Insurance may not cover all of these events.
Financial strength of the tenant and the Guarantor
of the Optus Lease
From Lease Commencement, Optus will be the sole
tenant of the Property. As the Trust derives the
majority of its income from its 49% interest in MPT
(which owns the Property), the distributions made to
Investors after Lease Commencement will be highly
dependent on the ability of Optus to continue to pay
rent. If Optus is unable to meet these rental
obligations, the guarantee provided by SingTel Optus
Pty Limited, an entity rated A+ stable by Standard &
Poor’s (refer to Section 15.10), will be called upon. If
the Guarantor of the Optus Lease fails to maintain a
Standard & Poor’s credit rating of not less than BBB+,
then the Guarantor of the Optus Lease must provide
MPT with an irrevocable and unconditional bank
guarantee (without an expiry date) for an amount
equal to one year’s rent, outgoings and cleaning
charges. If Optus fails to make rental payments and
should SingTel Optus Pty Limited be unable to meet
these obligations either personally or through the use
of the bank guarantee, distributions to Investors will
be disrupted.
Optus may assign the lease to a company that is a
related entity of Optus or the Guarantor of the Optus
Lease. However, SingTel Optus Pty Limited remains
the Guarantor of the Optus Lease.
Capital expenditure requirements and unforeseen
Property expenses
The Financial Forecasts include an allowance for the
Trust’s 49% share of the capital expenditure funding
requirements of the Property over the Forecast Period.

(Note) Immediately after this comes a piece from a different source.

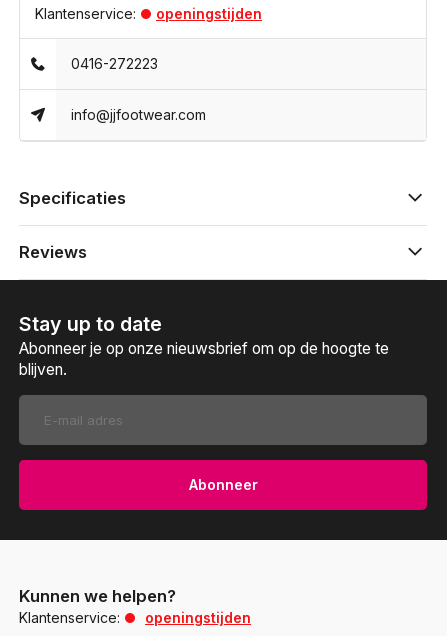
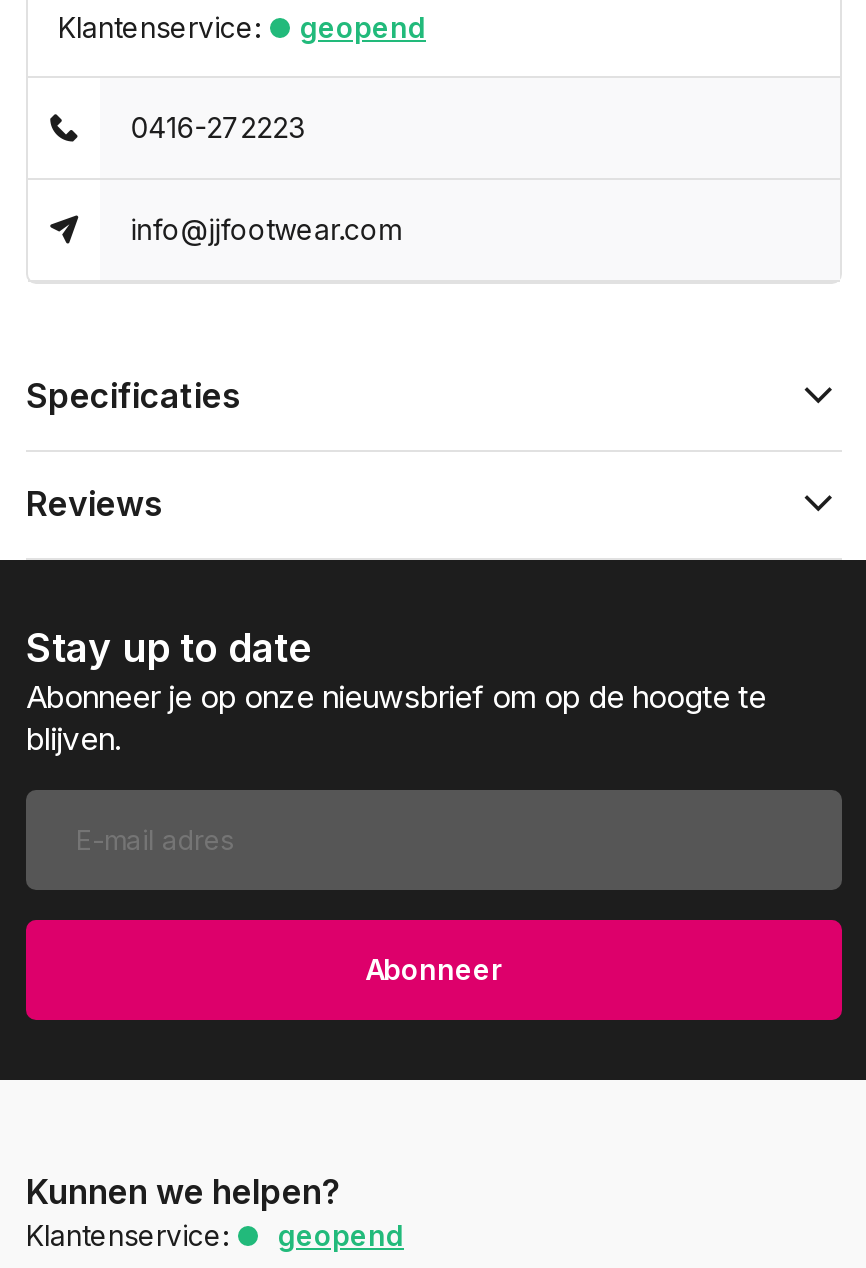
- openingstijden
+ geopend

- openingstijden
+ geopend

A Capital Expenditure Facility of $3.0 million (and an
Overdraft Facility of $1.0 million) has been obtained
from the Financier to meet this forecast funding
requirement to 30 June 2009 and any further capital
expenditure incurred from 1 July 2009 to 30 June 2013.
There is a risk that unforeseen additional capital
expenditure requirements may require additional
funding beyond the amount available under the
aggregate of the Capital Expenditure Facility and
Overdraft Facility. If the Trust cannot raise funds from
an alternative source, the amount of distributions
from the Trust to Investors may reduce.
60
10.
Risk Factors
(cont.)
To the extent that unforeseen additional funding
requires an additional capital contribution by the
unitholders of MPT, and one of those unitholders is
unable or unwilling to contribute such capital, then
that unitholder may be required to offer their interest
in MPT for sale under the default provisions of the
proposed MPT Investors’ Deed, with a first right to
purchase held by the non-defaulting unitholders.

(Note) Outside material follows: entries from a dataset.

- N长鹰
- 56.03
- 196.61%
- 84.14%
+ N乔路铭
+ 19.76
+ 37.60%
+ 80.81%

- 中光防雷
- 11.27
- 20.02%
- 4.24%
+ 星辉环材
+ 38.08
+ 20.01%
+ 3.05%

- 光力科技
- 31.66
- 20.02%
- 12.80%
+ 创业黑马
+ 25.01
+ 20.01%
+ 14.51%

The Responsible Entity is not aware of any expenses
that may need to be incurred in respect of the Trust’s
Property Interest over the Forecast Period that have
not already been assumed in the Financial Forecasts.

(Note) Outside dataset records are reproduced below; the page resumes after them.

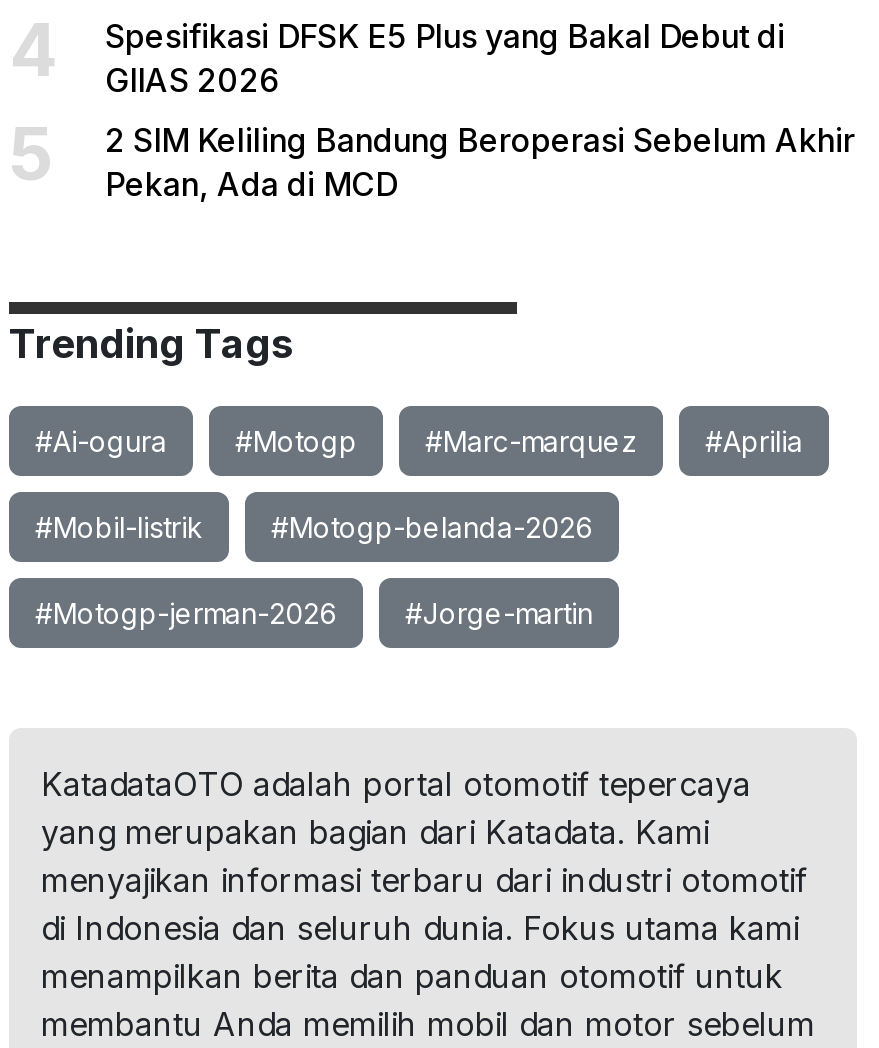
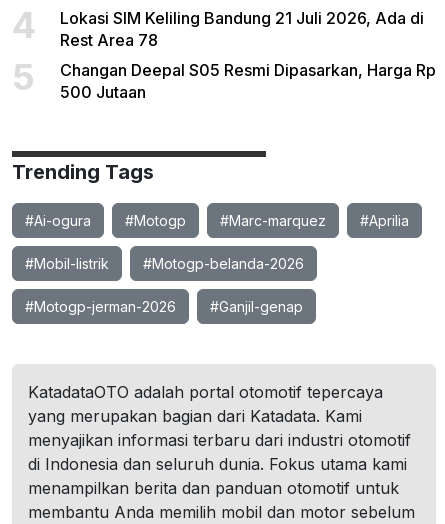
- Spesifikasi DFSK E5 Plus yang Bakal Debut di
- GIIAS 2026
+ Lokasi SIM Keliling Bandung 21 Juli 2026, Ada di
+ Rest Area 78

- 2 SIM Keliling Bandung Beroperasi Sebelum Akhir
- Pekan, Ada di MCD
+ Changan Deepal S05 Resmi Dipasarkan, Harga Rp
+ 500 Jutaan

- #Jorge-martin
+ #Ganjil-genap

A sensitivity analysis showing the impact of increases
in capital expenditure requirements is provided in
Section 8.10.
The risk of large amounts of unforeseen capital
expenditure arising following Lease Commencement
is mitigated by the fact that the Property will be
newly built and building warranties will be available for
at least 12 months.
Bank Loan availability
Formal documentation relating to the Bank Loan is yet
to be finalised. Based on the letter of offer provided
by the Financier and accepted by the Responsible
Entity, the Bank Loan will have a number of
conditions precedent to drawing down the loan.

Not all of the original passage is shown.